I'm not sure if its possible but I would like to see if I can get the 25 terms used by elasticsearches analyzer and then reapply the query with boosted values on the terms depending on my choice.
I also want to highlight this in the document text but tried this
response = DocumentText.search \
from: 0, size: 25,
query: {
filtered: {
query: {
more_like_this: {
ids: ["12345"]
}
},
filter: {
bool: {
must: [
{match: { documentable_type: model}}
]
}
}
}
},
highlight: {
pre_tags: ["<tag1>"],
post_tags: ["</tag1>"],
fields: {
doc_text: {
type_name: {
content: {term_vector: "with_positions_offsets"}
}
}
}
}
But this fails to produce anything, I think I was being rather hopeful. I know that this should be possible but would be keen to know if anyone has done this or the best approach. Any ideas?

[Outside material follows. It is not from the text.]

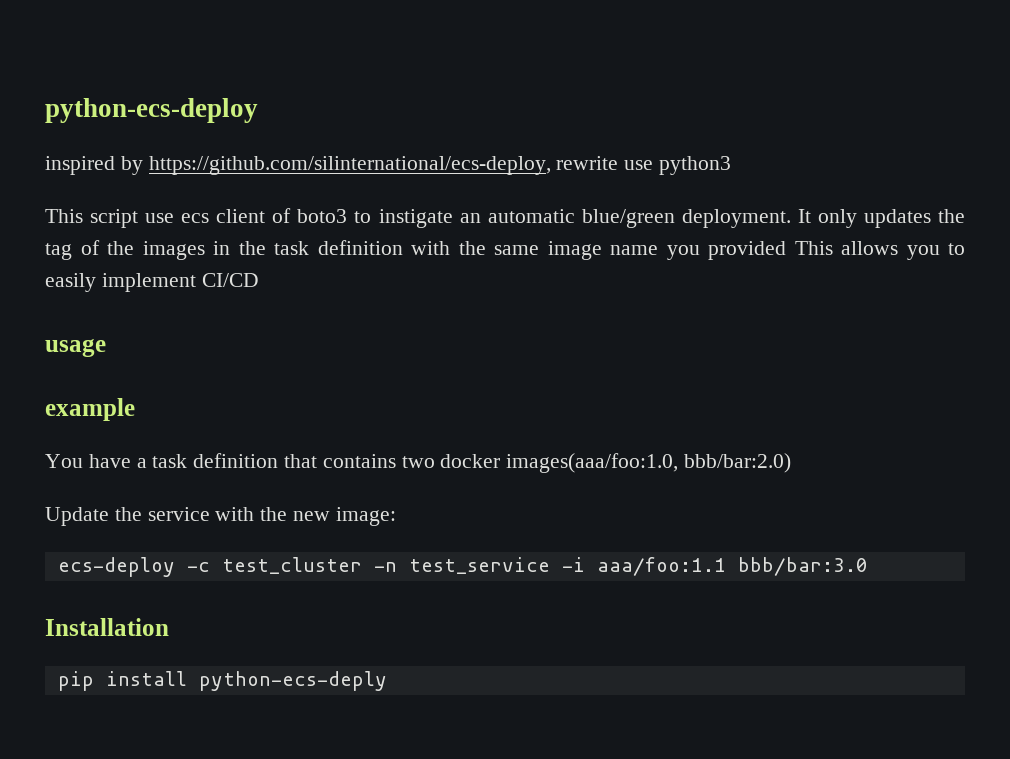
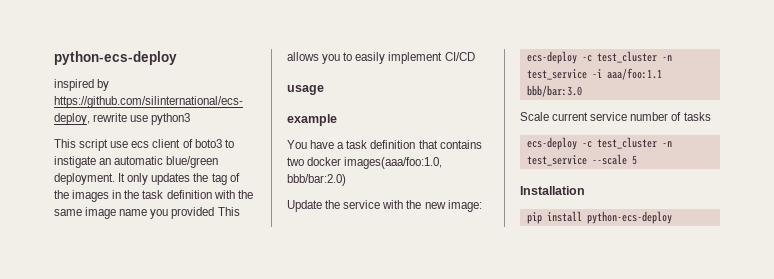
(868, 566) none -> [520,112,711,121] [526,137,672,150] [526,154,637,166] // Scale current service number of tasks // ecs-deploy -c test_cluster -n test_service --scale 5
[198,671,387,691] python-ecs-deply -> [586,211,672,224] python-ecs-deploy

Including some stop words just for anyone else out there this will give an easy way for it to show the terms used for the query. It doesnt solve the highlight issue but can give the terms used for the mlt matching process. Some other settings are used just to show
curl -XGET 'http://localhost:9200/document_texts/document_text/_validate/query?rewrite=true' -d '
{
"query": {
"filtered": {
"query": {
"more_like_this": {
"ids": ["12345"],
"min_term_freq": 1,
"max_query_terms": 50,
"stop_words": ["this","of"]
}
}
}
}
}'
https://github.com/elastic/elasticsearch-ruby/pull/359
Once this is merged this should be easier
client.indices.validate_query index: 'document_texts',
rewrite: true,
explain: true,
body: {
query: {
filtered: {
query: {
more_like_this: {
ids: ['10538']
}
}
}
}
}